- Material for this task:
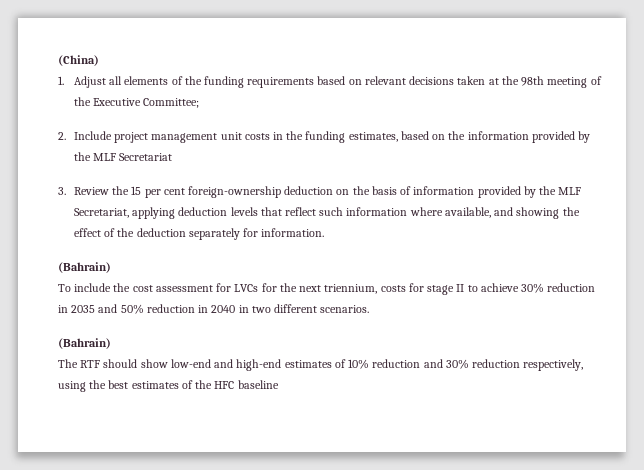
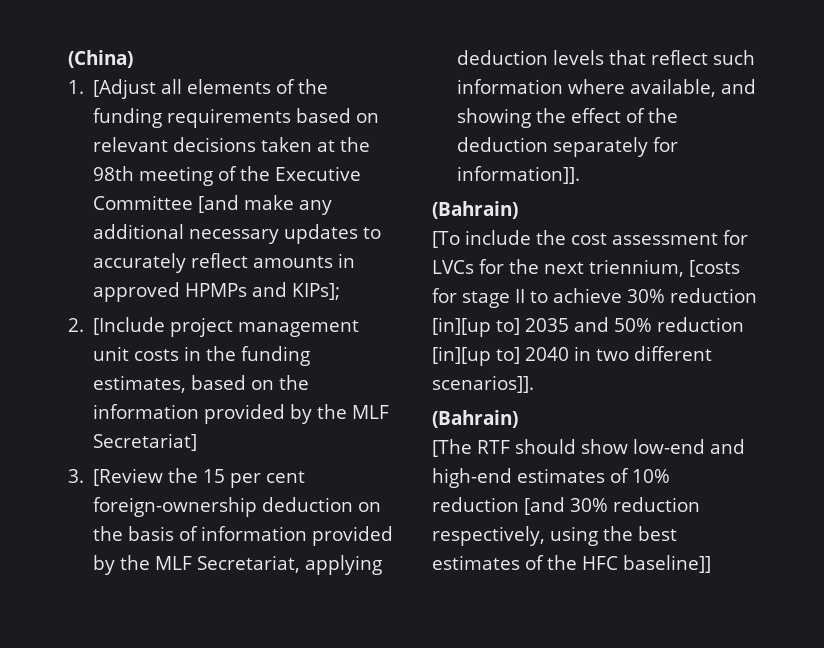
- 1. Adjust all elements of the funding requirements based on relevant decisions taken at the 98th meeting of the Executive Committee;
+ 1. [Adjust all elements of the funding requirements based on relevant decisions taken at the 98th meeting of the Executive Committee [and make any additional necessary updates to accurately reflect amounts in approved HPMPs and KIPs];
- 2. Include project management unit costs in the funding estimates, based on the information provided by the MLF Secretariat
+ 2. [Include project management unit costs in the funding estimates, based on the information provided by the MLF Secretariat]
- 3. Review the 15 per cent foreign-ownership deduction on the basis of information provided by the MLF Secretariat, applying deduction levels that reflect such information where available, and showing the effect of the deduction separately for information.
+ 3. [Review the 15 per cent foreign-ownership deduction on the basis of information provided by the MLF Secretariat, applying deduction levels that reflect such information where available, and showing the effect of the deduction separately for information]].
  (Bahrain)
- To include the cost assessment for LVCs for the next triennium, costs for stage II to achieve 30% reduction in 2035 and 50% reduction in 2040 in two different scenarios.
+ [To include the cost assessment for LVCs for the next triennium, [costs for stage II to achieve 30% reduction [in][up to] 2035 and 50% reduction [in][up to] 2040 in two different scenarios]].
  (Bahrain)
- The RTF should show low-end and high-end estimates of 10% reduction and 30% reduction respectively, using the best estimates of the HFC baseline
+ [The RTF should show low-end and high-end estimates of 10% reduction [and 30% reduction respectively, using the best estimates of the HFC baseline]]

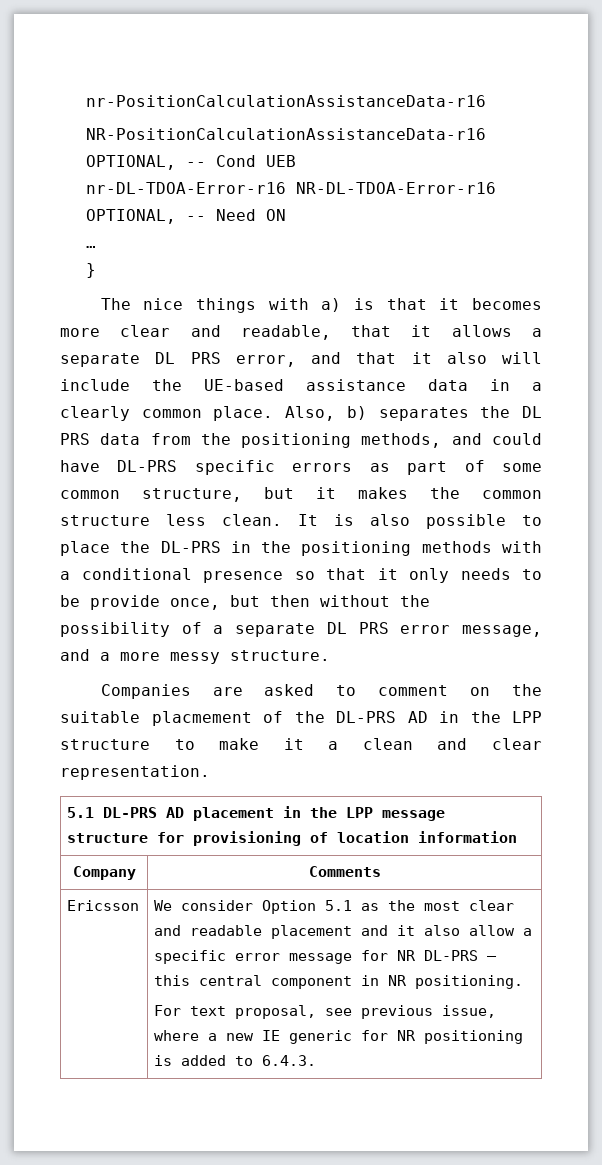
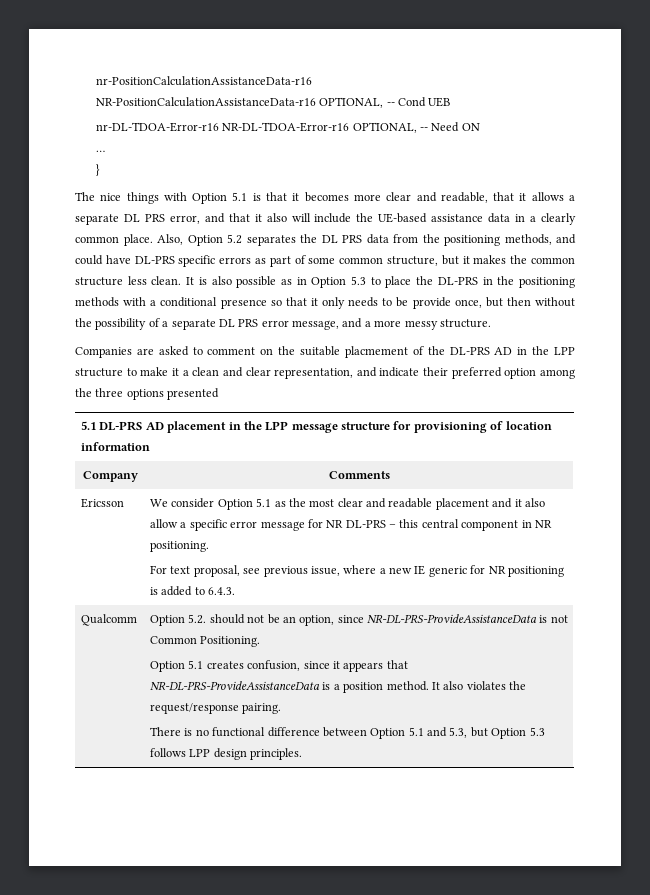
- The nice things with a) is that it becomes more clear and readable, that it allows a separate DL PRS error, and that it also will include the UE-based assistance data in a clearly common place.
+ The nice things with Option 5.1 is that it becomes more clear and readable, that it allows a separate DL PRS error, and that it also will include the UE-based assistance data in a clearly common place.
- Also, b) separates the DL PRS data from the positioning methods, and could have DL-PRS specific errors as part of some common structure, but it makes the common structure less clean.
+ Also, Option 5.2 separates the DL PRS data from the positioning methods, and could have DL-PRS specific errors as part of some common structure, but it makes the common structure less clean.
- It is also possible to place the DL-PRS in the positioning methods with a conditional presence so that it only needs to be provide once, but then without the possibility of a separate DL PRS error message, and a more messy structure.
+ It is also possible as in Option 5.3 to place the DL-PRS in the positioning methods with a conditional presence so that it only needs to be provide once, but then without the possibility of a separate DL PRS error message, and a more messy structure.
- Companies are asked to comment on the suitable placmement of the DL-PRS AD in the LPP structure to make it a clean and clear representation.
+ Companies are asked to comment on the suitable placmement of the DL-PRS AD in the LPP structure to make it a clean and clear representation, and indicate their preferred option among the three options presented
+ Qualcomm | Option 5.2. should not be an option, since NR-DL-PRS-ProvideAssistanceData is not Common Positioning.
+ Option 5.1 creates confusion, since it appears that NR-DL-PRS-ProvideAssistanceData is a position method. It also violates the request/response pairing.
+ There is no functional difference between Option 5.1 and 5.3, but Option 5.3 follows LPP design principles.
* * *
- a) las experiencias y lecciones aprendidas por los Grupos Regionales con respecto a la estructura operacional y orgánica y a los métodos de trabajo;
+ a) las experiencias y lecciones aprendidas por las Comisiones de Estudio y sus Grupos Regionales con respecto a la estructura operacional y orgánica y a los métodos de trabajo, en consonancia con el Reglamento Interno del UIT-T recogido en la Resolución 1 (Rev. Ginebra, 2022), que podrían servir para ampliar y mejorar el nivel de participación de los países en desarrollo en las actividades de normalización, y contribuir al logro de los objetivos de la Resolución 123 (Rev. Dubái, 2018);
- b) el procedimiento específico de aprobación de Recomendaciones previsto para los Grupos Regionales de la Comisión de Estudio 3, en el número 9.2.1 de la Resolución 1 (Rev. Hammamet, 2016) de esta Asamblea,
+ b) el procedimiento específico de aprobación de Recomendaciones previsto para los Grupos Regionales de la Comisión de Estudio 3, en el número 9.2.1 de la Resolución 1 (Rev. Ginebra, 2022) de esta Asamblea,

- Work required: Your job is to copy out every line from the records above that has the word "triennium".

- Task response:
- To include the cost assessment for LVCs for the next triennium, costs for stage II to achieve 30% reduction in 2035 and 50% reduction in 2040 in two different scenarios.
+ [To include the cost assessment for LVCs for the next triennium, [costs for stage II to achieve 30% reduction [in][up to] 2035 and 50% reduction [in][up to] 2040 in two different scenarios]].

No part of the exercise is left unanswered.